[Web interface edit records]
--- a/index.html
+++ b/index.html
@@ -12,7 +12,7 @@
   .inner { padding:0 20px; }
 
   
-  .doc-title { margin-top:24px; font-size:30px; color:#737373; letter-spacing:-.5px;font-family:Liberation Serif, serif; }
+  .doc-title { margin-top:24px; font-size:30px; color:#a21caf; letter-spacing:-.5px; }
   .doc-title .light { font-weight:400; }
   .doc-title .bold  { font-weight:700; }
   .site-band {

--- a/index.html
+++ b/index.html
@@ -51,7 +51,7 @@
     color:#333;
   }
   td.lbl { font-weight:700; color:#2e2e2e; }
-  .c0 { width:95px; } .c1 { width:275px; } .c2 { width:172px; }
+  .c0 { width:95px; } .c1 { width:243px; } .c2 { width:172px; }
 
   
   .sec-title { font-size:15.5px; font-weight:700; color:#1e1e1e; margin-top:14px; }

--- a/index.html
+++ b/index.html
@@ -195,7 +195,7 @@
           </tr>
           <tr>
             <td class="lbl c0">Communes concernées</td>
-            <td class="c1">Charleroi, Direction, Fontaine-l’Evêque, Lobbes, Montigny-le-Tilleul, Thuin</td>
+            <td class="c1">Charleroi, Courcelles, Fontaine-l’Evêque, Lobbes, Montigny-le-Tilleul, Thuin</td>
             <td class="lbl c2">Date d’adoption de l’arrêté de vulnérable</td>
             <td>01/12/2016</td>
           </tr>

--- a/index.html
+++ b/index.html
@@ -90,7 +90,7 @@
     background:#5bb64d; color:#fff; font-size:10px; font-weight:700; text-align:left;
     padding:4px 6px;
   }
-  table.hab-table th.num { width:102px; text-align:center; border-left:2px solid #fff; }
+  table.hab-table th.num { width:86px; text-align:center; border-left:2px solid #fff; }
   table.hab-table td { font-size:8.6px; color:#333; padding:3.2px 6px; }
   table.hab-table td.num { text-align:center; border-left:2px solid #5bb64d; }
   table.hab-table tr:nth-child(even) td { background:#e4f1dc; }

==

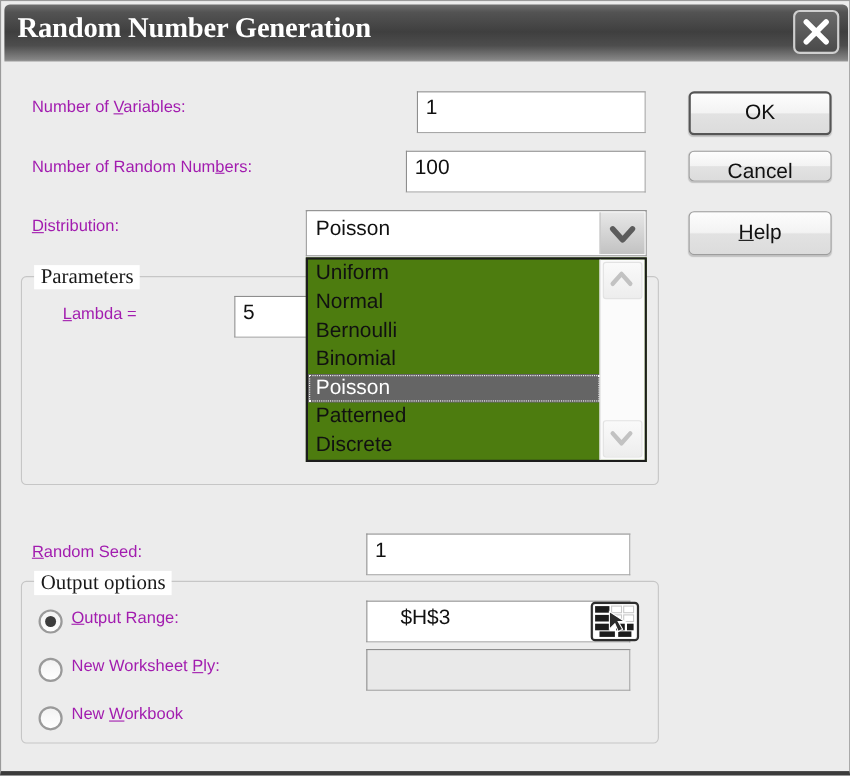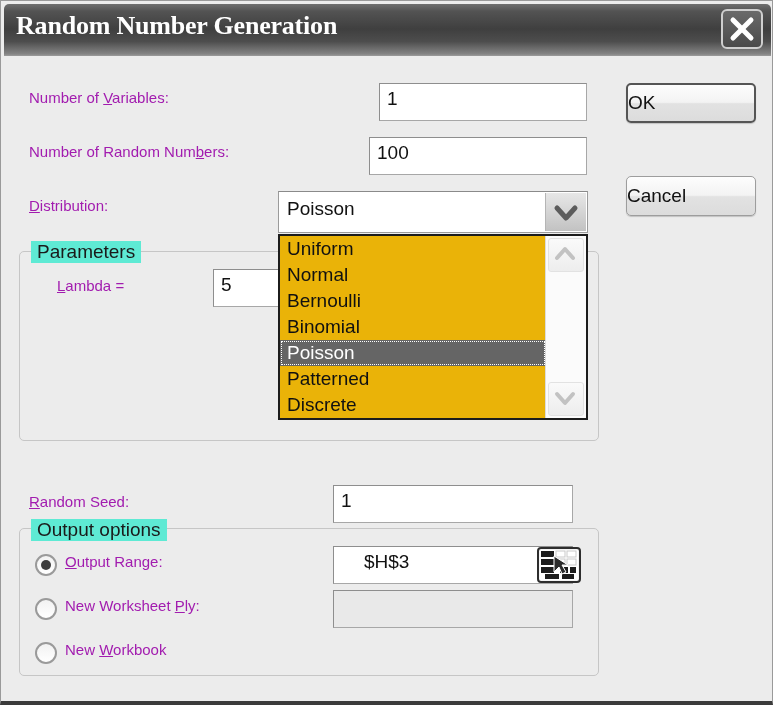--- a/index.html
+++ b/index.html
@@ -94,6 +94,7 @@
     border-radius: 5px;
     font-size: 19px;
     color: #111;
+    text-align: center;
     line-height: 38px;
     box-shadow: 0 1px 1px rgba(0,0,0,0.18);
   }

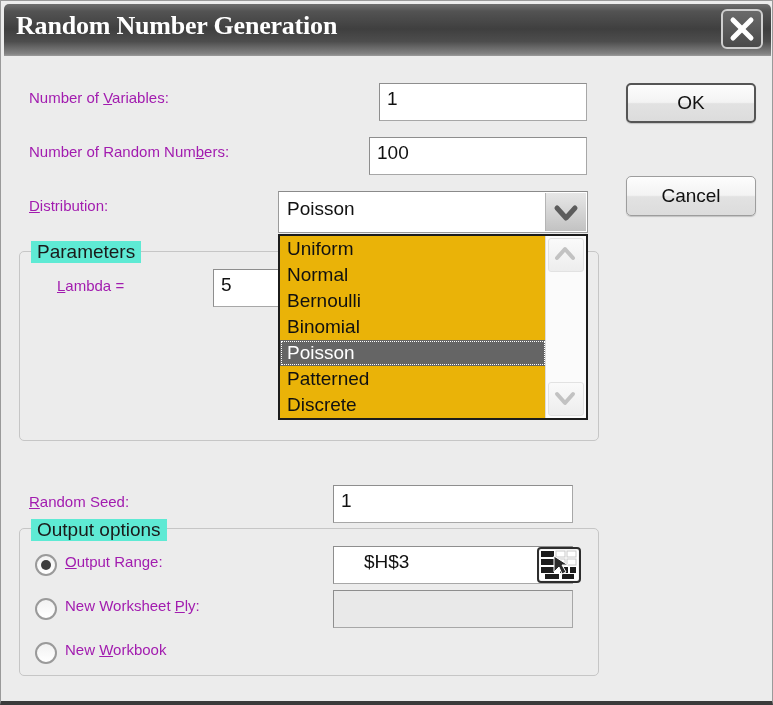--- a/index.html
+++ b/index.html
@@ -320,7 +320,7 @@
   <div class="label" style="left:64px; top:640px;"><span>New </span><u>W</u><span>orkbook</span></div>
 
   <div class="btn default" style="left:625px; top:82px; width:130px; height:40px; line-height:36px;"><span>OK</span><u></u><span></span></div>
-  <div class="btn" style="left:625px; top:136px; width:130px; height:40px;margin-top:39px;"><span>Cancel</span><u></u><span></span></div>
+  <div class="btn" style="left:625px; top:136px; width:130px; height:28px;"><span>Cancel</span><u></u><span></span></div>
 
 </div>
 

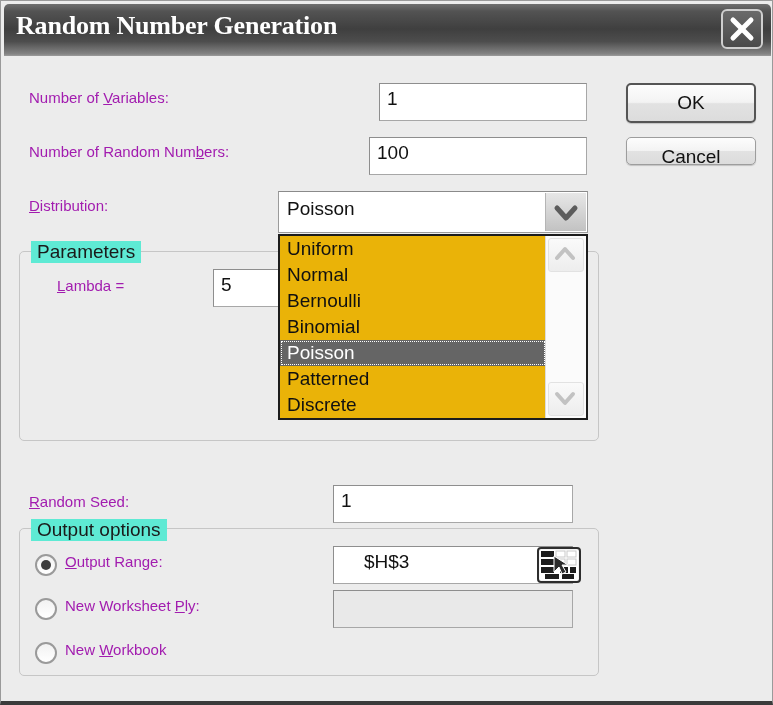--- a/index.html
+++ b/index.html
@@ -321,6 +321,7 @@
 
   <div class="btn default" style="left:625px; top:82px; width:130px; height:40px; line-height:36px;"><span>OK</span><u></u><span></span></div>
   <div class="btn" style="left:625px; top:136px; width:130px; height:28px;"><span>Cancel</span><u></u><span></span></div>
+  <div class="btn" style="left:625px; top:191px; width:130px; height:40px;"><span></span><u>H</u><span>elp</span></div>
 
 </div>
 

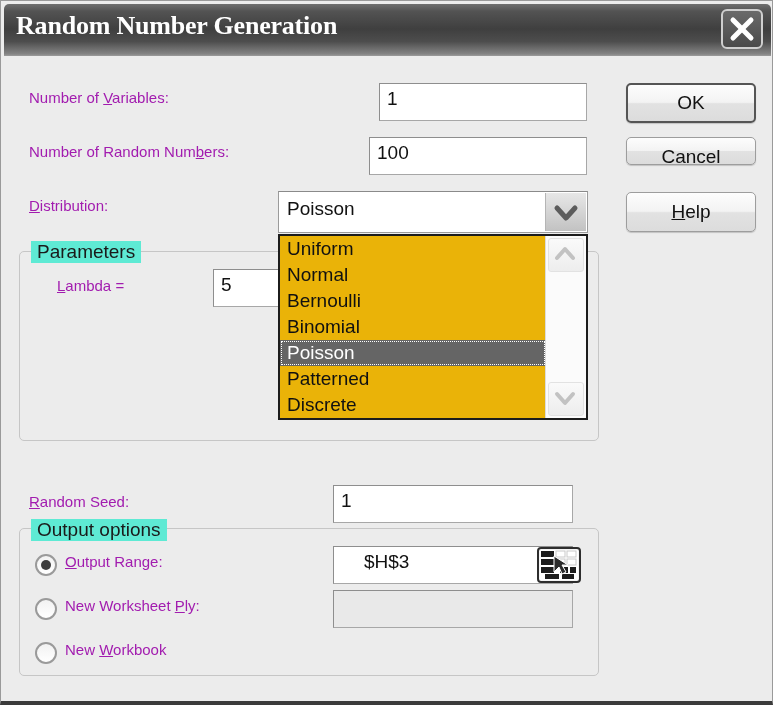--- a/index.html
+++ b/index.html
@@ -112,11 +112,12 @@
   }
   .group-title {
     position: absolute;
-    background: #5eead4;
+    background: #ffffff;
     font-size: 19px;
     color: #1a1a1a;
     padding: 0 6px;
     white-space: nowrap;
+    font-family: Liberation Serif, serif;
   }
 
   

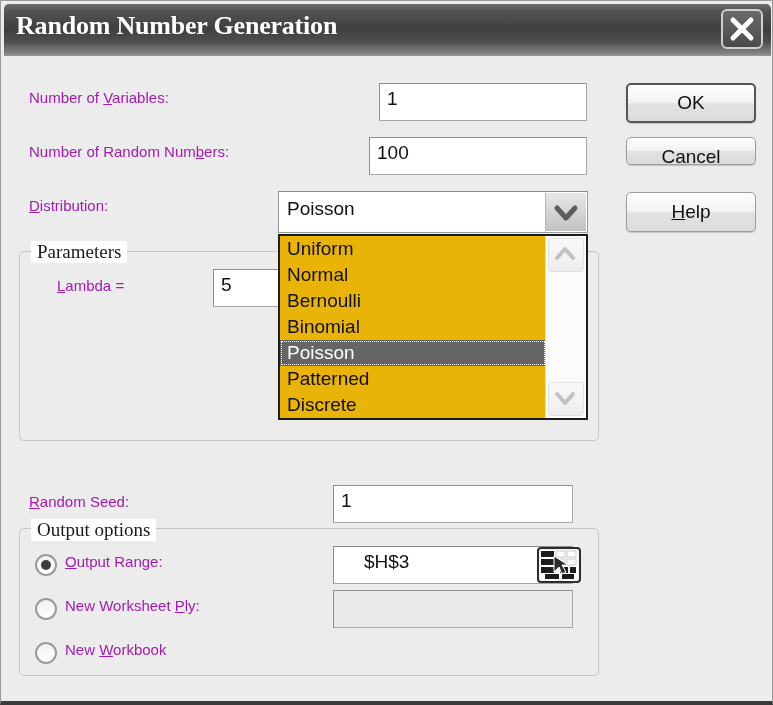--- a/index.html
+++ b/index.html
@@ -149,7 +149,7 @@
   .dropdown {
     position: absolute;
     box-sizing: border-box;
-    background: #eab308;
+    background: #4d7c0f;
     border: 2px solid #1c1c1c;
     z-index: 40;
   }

INSTRUCTIONS TO FOLLOW:
Above are records; repeat only the lines starting at the line with "width:102px; text-align:center; border-left:2px" and ending at the line with "table.hab-table tr:nth-child(even) td", exactly as they appear, both included.

TASK SOLUTION:
-  table.hab-table th.num { width:102px; text-align:center; border-left:2px solid #fff; }
+  table.hab-table th.num { width:86px; text-align:center; border-left:2px solid #fff; }
   table.hab-table td { font-size:8.6px; color:#333; padding:3.2px 6px; }
   table.hab-table td.num { text-align:center; border-left:2px solid #5bb64d; }
   table.hab-table tr:nth-child(even) td { background:#e4f1dc; }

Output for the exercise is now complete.